II. EXPERIMENTAL SECTION
A. Materials. Deionized, distilled water was used to prepare all
solutions. Two commercial KHIs were used: polyvinylpyrrolidone
(PVP; average molecular weight, ∼10 kDa; from Sigma Aldrich) and
H1W85281 (average molecular weight, ∼3 kDa; a proprietary commercial product of unknown composition). Two fish AFPs purchased
from A/F Protein Inc. were used: Type I AFP (AFP-I; average molecular
weight, 3.3 4.5 kDa) purified from fish serum and type III AFP
(AFP-III; Swiss Prot Database accession number P19414; average
molecular weight, 7 kDa), purified after fermentation and secretion
from recombinant Saccharomyces cerevisiae yeast cells. The methane (93%)/
ethane (5%)/propane (2%) gas mixture (UHP grade) was supplied by
Praxair Technology Inc.
B. Apparatus. Figure 1 shows a schematic of the apparatus. It
consists of a crystallizer (CR) which is a cylindrical vessel (i.d. = 3.00 cm,
height = 7.07 cm) made of 316 stainless steel with a volume of 58 cm3.

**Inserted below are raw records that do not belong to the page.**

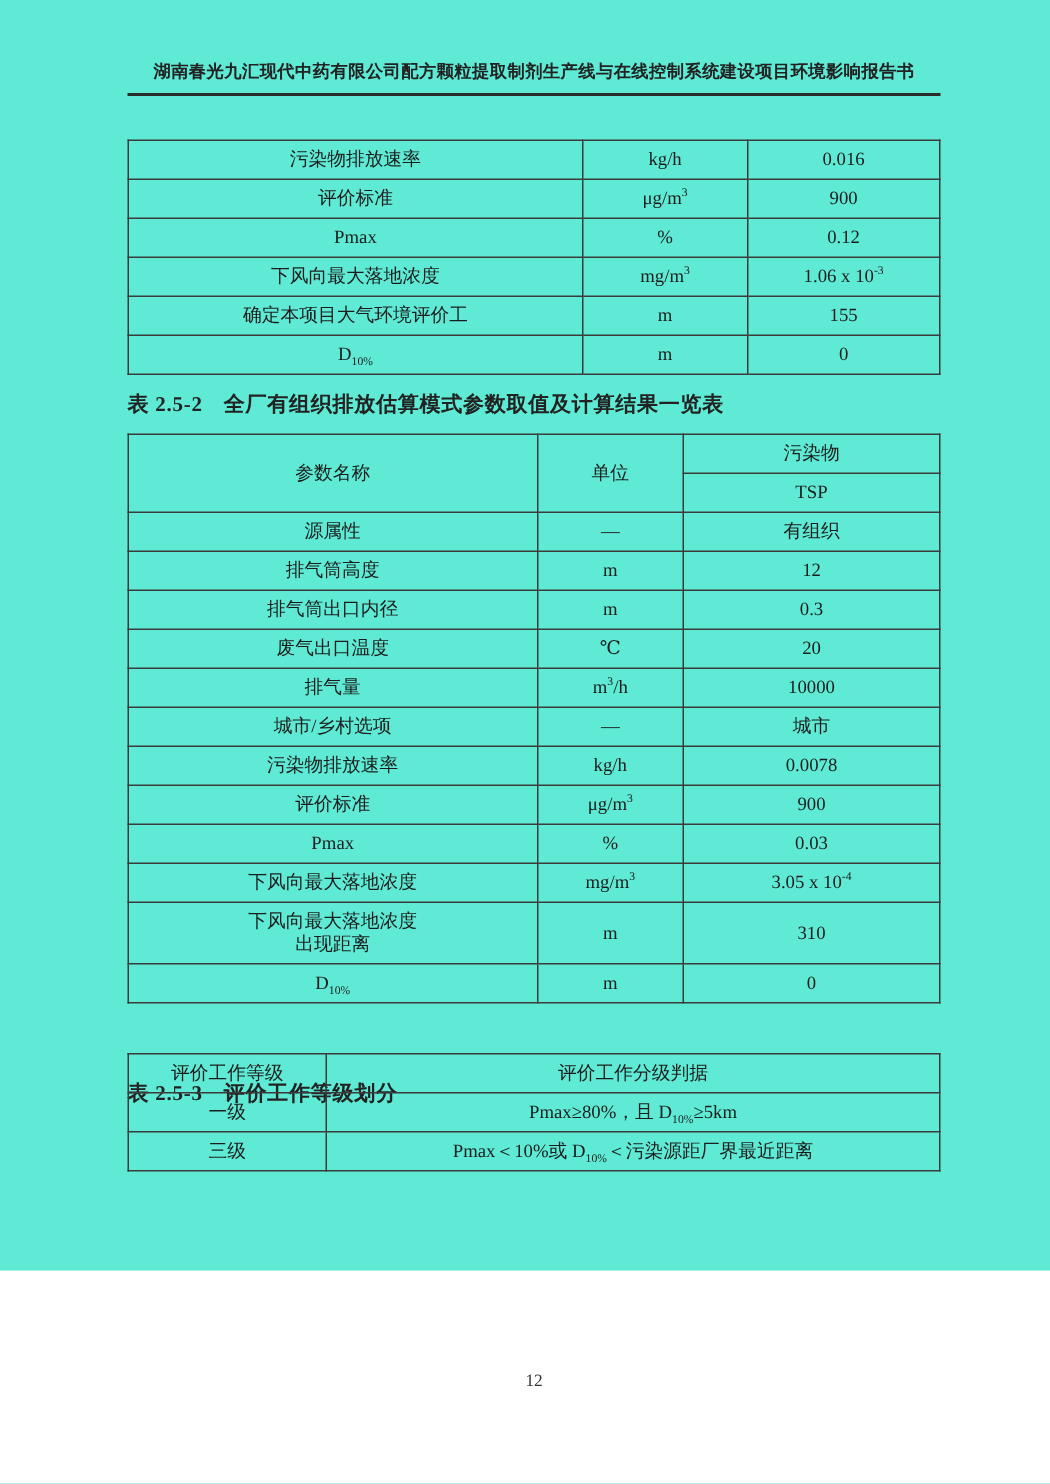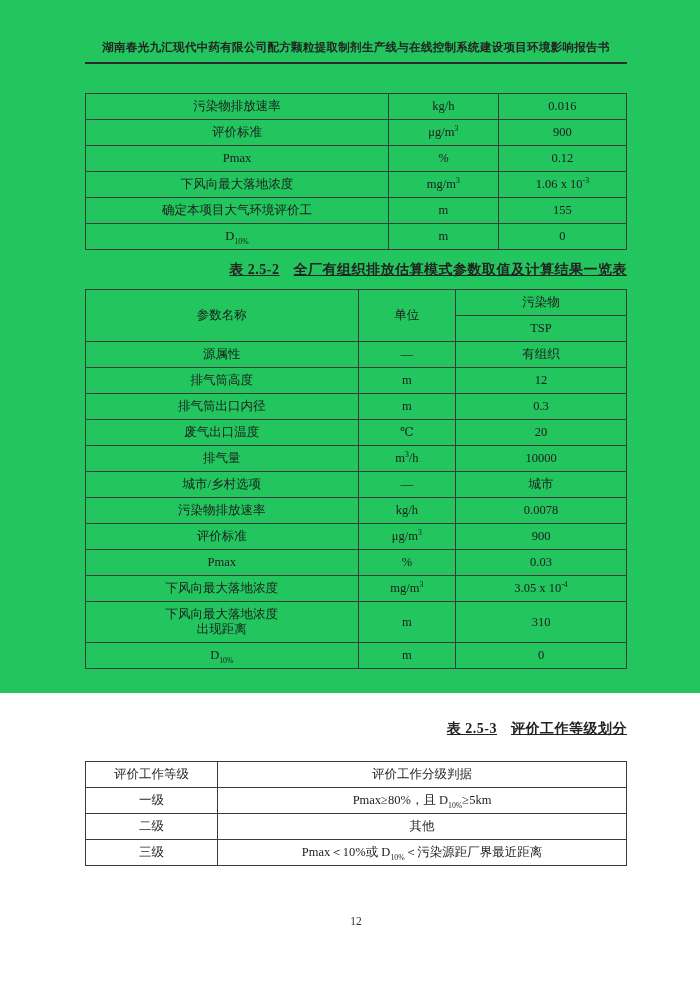"湖南春光九汇现代中药有限公司配方颗粒提取制剂生产线与在线控制系统建设项目环境影响" .page { background: #22c55e -> #5eead4; height: 693px -> 847px }
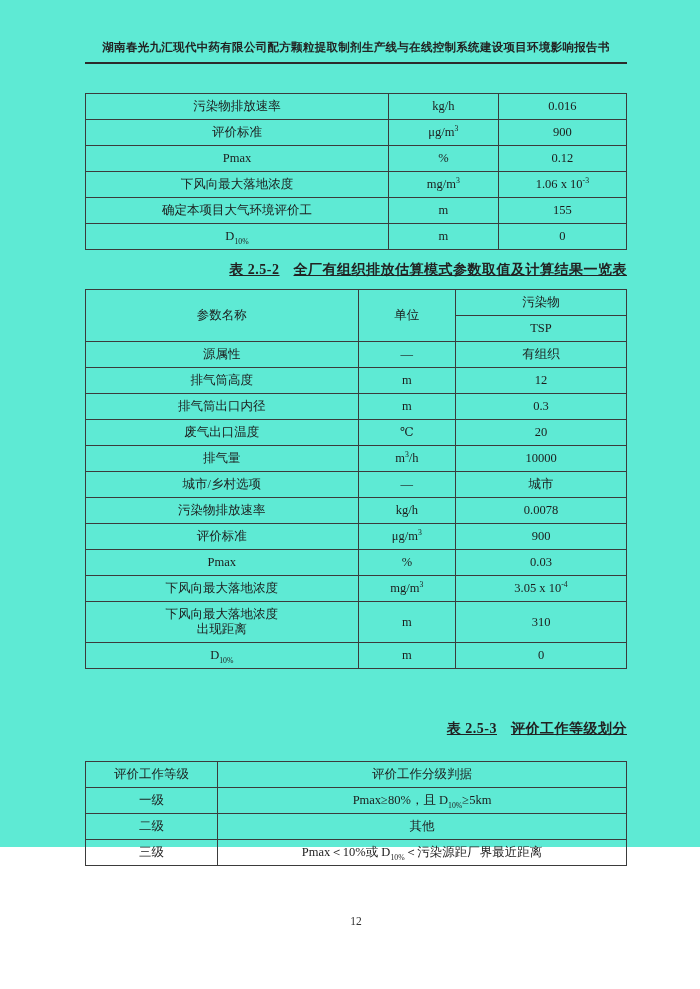"表 2.5-2 全厂有组织排放估算模式参数取值及计算结果一览表" .caption { text-align: right -> left; text-decoration: underline -> none }
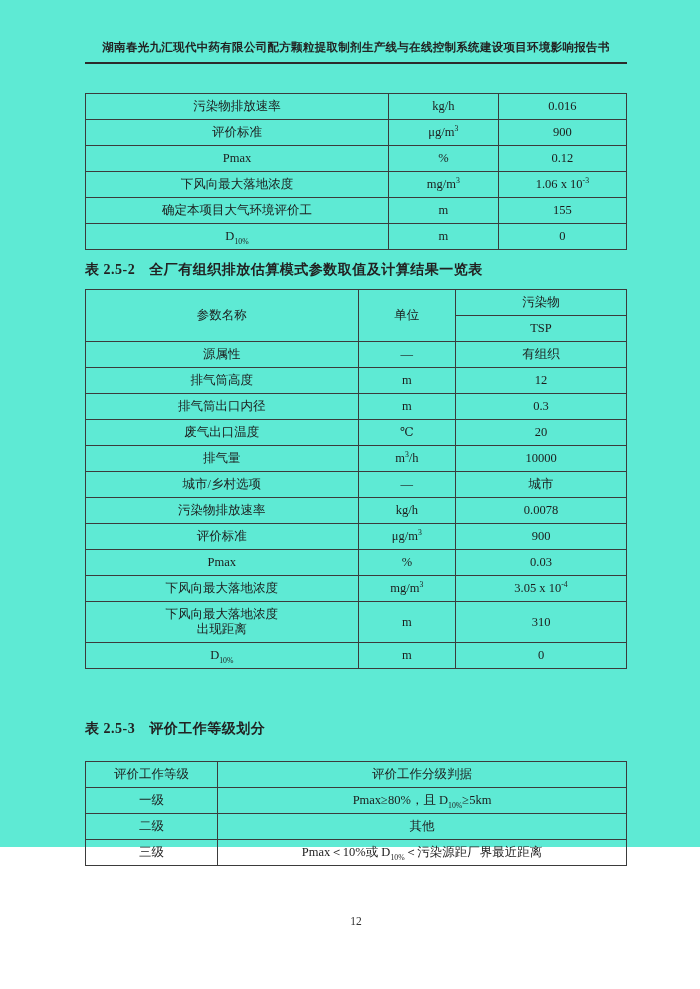"评价工作等级" .table-3 { top: 761px -> 702px }
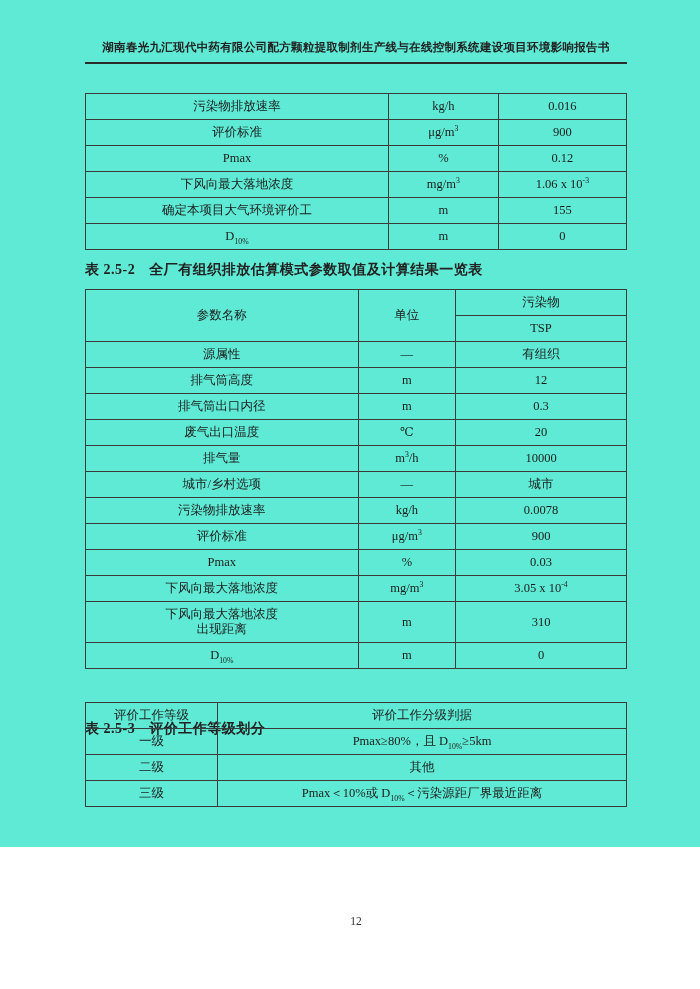"二级" tr { html: <tr> <td>二级</td> <td>其他</td> </tr> -> none }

A 150 cm3 reservoir (R) supplied gas during hydrate formation in a
semibatch operation. The crystallizer and the reservoir were immersed
in a temperature-controlled water bath, regulated by an external
refrigerator (VWR Scientific). Two Rosemount smart pressure
transmitters (model 3051, Norpac controls, Vancouver, BC) with a
maximum uncertainty of 0.075% of span 0 15 000 kPa (i.e., 11 kPa)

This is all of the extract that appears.